マックス・ワルター・スワーンベリは、1912年スウェーデンのマルメ出身の画家、イラストレーター、詩人。日本では澁澤龍彦の著作によってシュルレアリスムの画家として知られています。本書は彼の未発表詩集『Åren』を初版限定500部で刊行されたものです。
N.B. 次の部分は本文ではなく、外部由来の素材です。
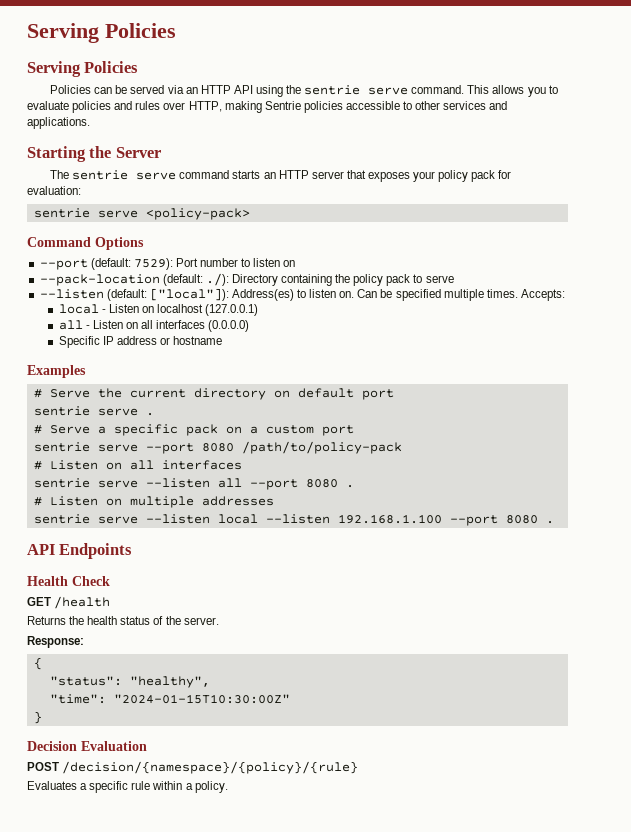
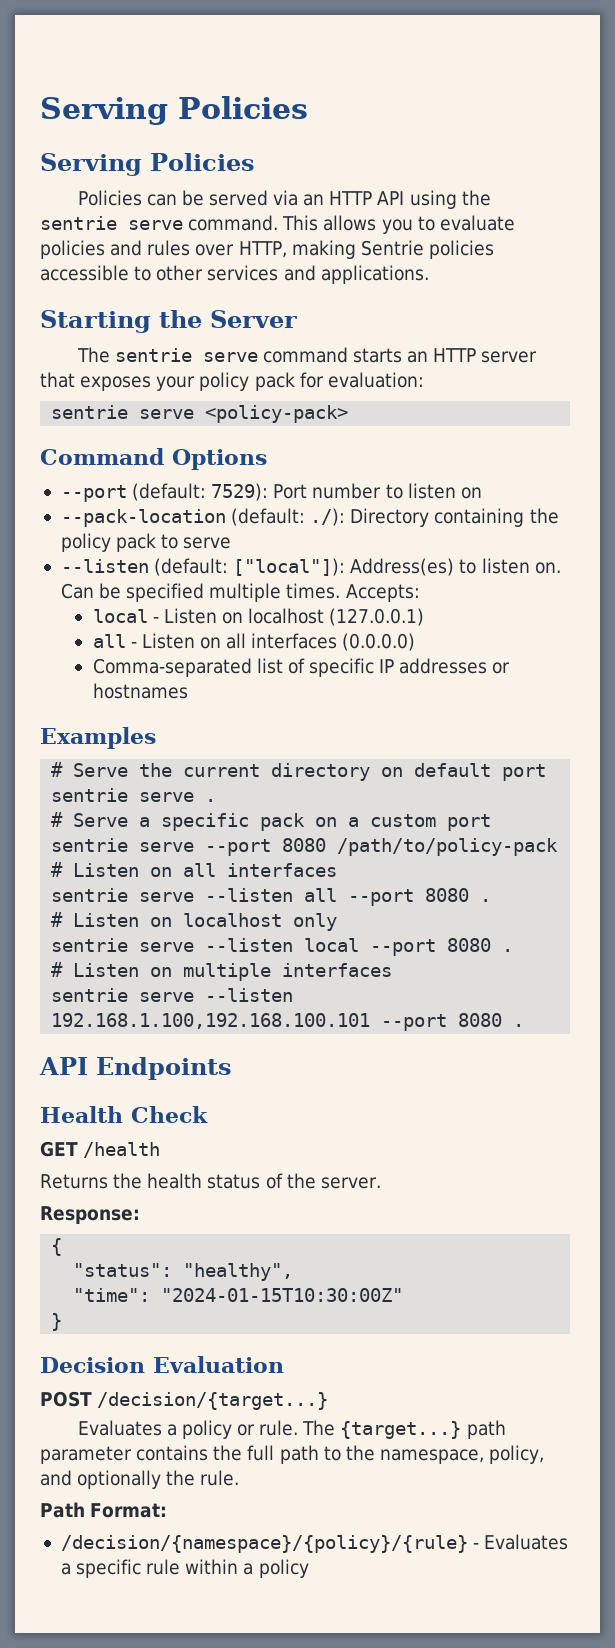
- Specific IP address or hostname
+ Comma-separated list of specific IP addresses or hostnames
- # Listen on multiple addresses
+ # Listen on localhost only
- sentrie serve --listen local --listen 192.168.1.100 --port 8080 .
+ sentrie serve --listen local --port 8080 .
+ # Listen on multiple interfaces
+ sentrie serve --listen 192.168.1.100,192.168.100.101 --port 8080 .
- POST /decision/{namespace}/{policy}/{rule}
- Evaluates a specific rule within a policy.
+ POST /decision/{target...}
+ Evaluates a policy or rule. The {target...} path parameter contains the full path to the namespace, policy, and optionally the rule.
+ Path Format:
+ /decision/{namespace}/{policy}/{rule} - Evaluates a specific rule within a policy

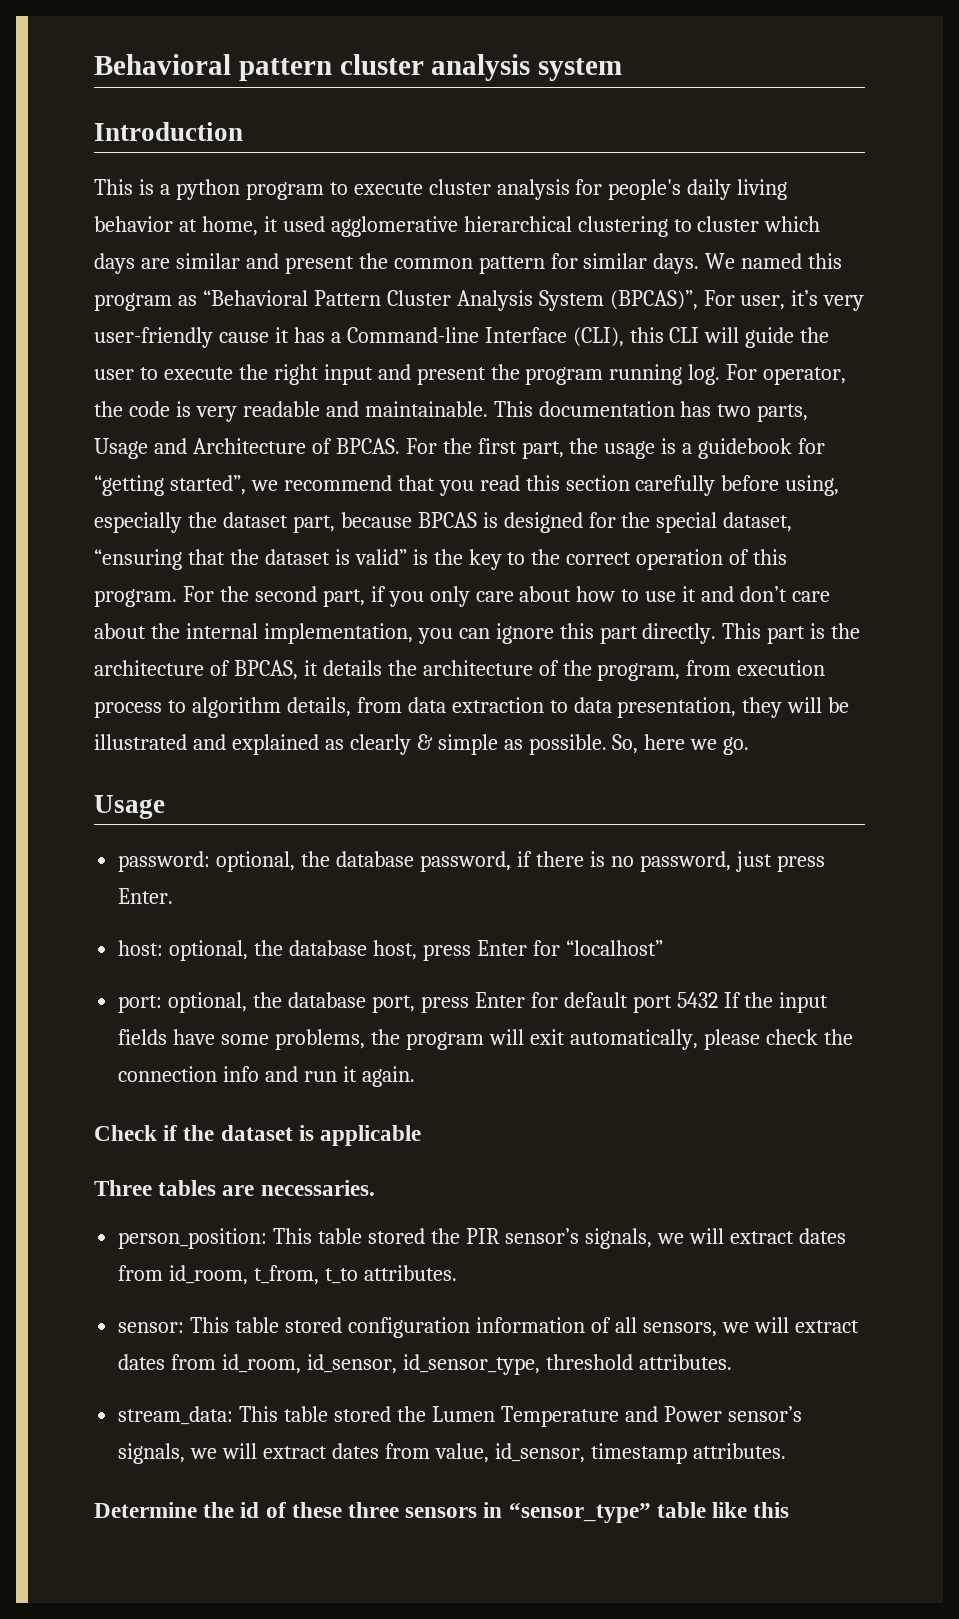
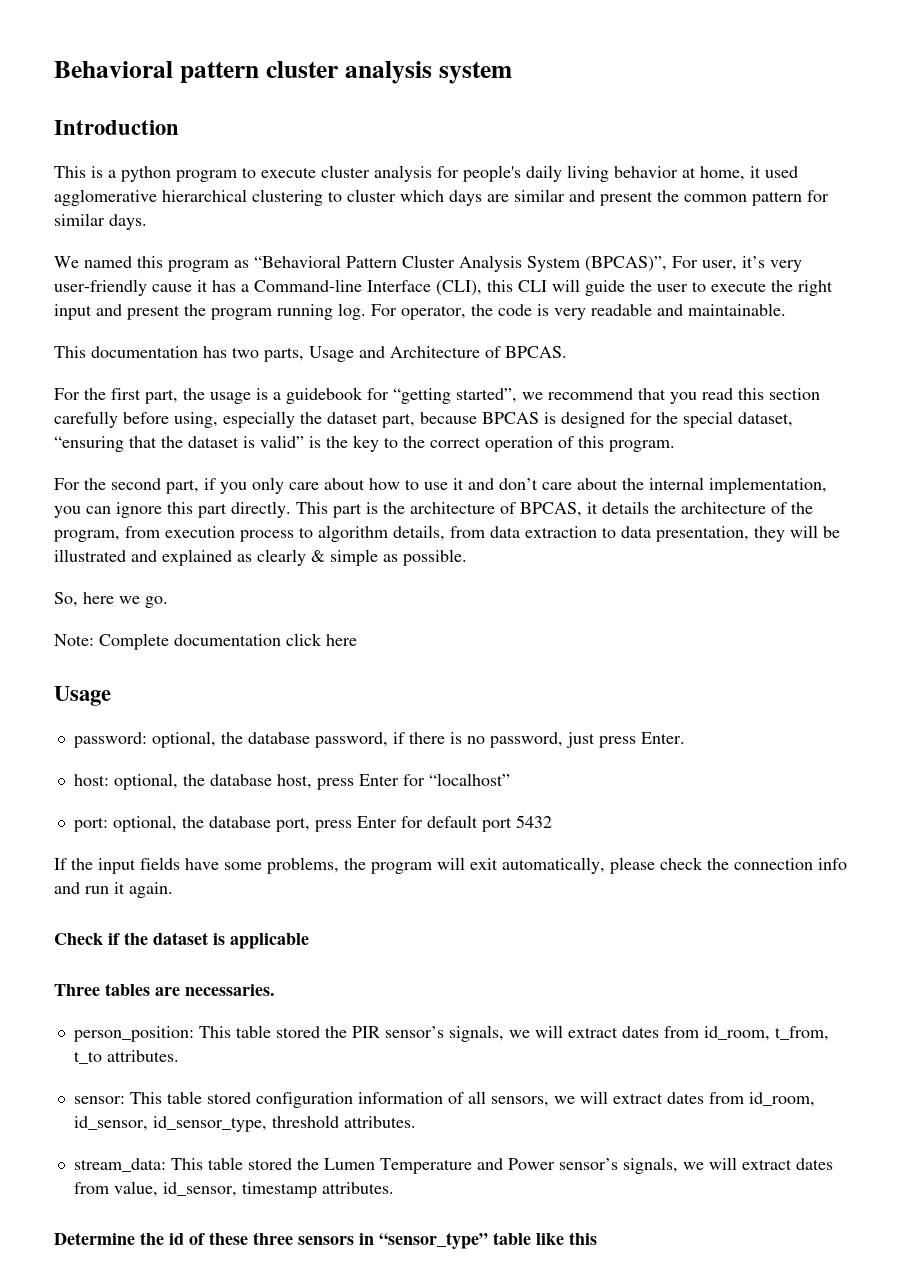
- This is a python program to execute cluster analysis for people's daily living behavior at home, it used agglomerative hierarchical clustering to cluster which days are similar and present the common pattern for similar days. We named this program as “Behavioral Pattern Cluster Analysis System (BPCAS)”, For user, it’s very user-friendly cause it has a Command-line Interface (CLI), this CLI will guide the user to execute the right input and present the program running log.
+ This is a python program to execute cluster analysis for people's daily living behavior at home, it used agglomerative hierarchical clustering to cluster which days are similar and present the common pattern for similar days.
+ We named this program as “Behavioral Pattern Cluster Analysis System (BPCAS)”, For user, it’s very user-friendly cause it has a Command-line Interface (CLI), this CLI will guide the user to execute the right input and present the program running log.
- For operator, the code is very readable and maintainable. This documentation has two parts, Usage and Architecture of BPCAS. For the first part, the usage is a guidebook for “getting started”, we recommend that you read this section carefully before using, especially the dataset part, because BPCAS is designed for the special dataset, “ensuring that the dataset is valid” is the key to the correct operation of this program. For the second part, if you only care about how to use it and don’t care about the internal implementation, you can ignore this part directly.
+ For operator, the code is very readable and maintainable.
+ This documentation has two parts, Usage and Architecture of BPCAS.
+ For the first part, the usage is a guidebook for “getting started”, we recommend that you read this section carefully before using, especially the dataset part, because BPCAS is designed for the special dataset, “ensuring that the dataset is valid” is the key to the correct operation of this program.
+ For the second part, if you only care about how to use it and don’t care about the internal implementation, you can ignore this part directly.
- This part is the architecture of BPCAS, it details the architecture of the program, from execution process to algorithm details, from data extraction to data presentation, they will be illustrated and explained as clearly & simple as possible. So, here we go.
+ This part is the architecture of BPCAS, it details the architecture of the program, from execution process to algorithm details, from data extraction to data presentation, they will be illustrated and explained as clearly & simple as possible.
+ So, here we go.
+ Note: Complete documentation click here
- port: optional, the database port, press Enter for default port 5432 If the input fields have some problems, the program will exit automatically, please check the connection info and run it again.
+ port: optional, the database port, press Enter for default port 5432
+ If the input fields have some problems, the program will exit automatically, please check the connection info and run it again.

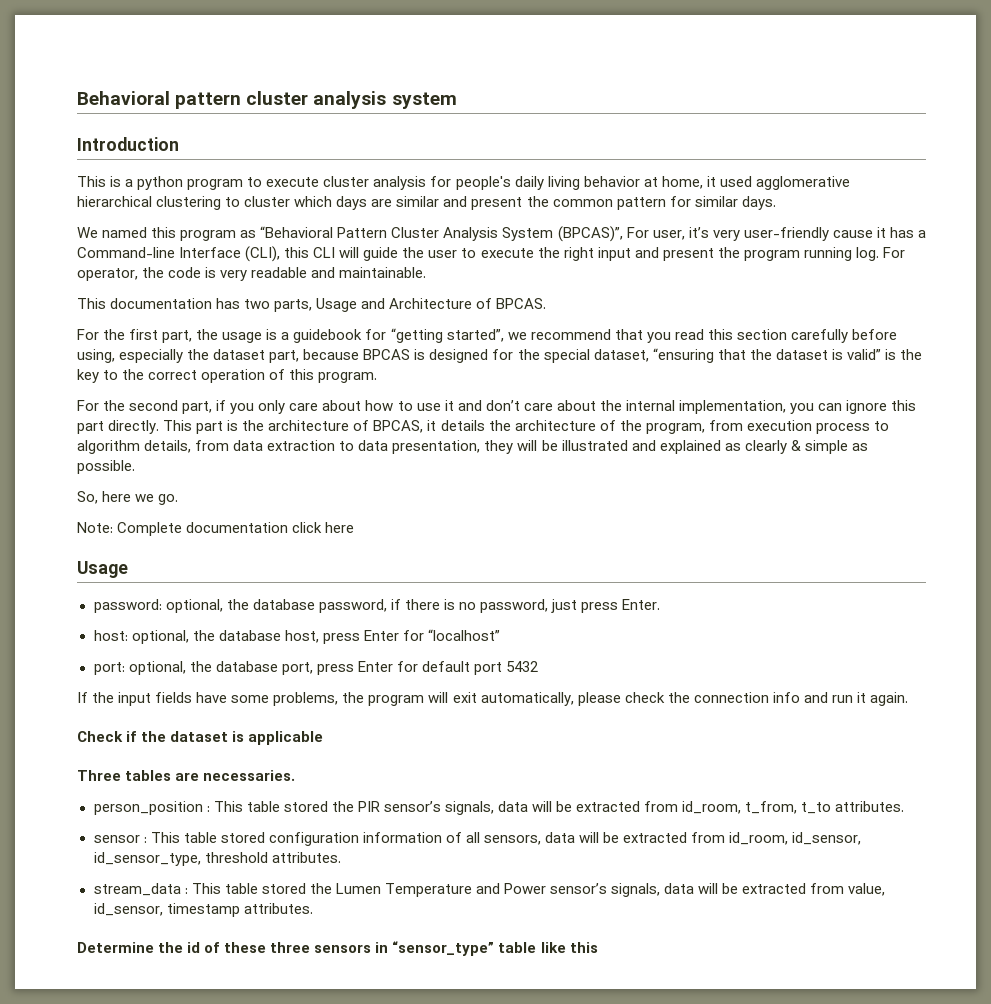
- person_position: This table stored the PIR sensor’s signals, we will extract dates from id_room, t_from, t_to attributes.
+ person_position : This table stored the PIR sensor’s signals, data will be extracted from id_room, t_from, t_to attributes.
- sensor: This table stored configuration information of all sensors, we will extract dates from id_room, id_sensor, id_sensor_type, threshold attributes.
+ sensor : This table stored configuration information of all sensors, data will be extracted from id_room, id_sensor, id_sensor_type, threshold attributes.
- stream_data: This table stored the Lumen Temperature and Power sensor’s signals, we will extract dates from value, id_sensor, timestamp attributes.
+ stream_data : This table stored the Lumen Temperature and Power sensor’s signals, data will be extracted from value, id_sensor, timestamp attributes.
LIBRAIRIE6の佐々木聖氏が、2018年にスウェーデンのマルメにあるスワーンベリのアトリエを訪問した際に、ご遺族から詩をお預りした事がきっかけとなり出版の運びとなったそうです。
黒の白鳥、黒の翼
こたえよ、こたえよ!
黄ばんだ天鵞絨(ビロード)、黄ばんだ顔
こたえよ、こたえよ!
黒い海、黒い薔薇
ゆすれ、ゆすれ!
死んだ手、死の安息
しずまれ、しずまれ—「死」本文38ページより
スワーンベリは徹頭徹尾、女性を賛美し、ファムファタル(運命の女)として妻のグンニを愛し、すべての創作活動の源としました。澁澤龍彦も愛した彼の絵画では、鳥や魚や様々な装飾と融け合った、奇妙でエロティックな女性の姿が描かれ、見るものを魅了します。その絵画が幻想的な詩と調和し、ページをめくるごとに、私たちを美しく甘美な世界へといざなってくれます。
佐野裕哉氏による美しい装丁は、スウェーデンの白夜を思わせる冷たく淡いブルーに、銀でタイトルの『Åren』が箔押しされています。つかのま現実を忘れ、蠱惑的な夢の世界に誘ってくれる美麗な詩集です。ぜひ、皆様の書棚にコレクションしていただきたい一冊です。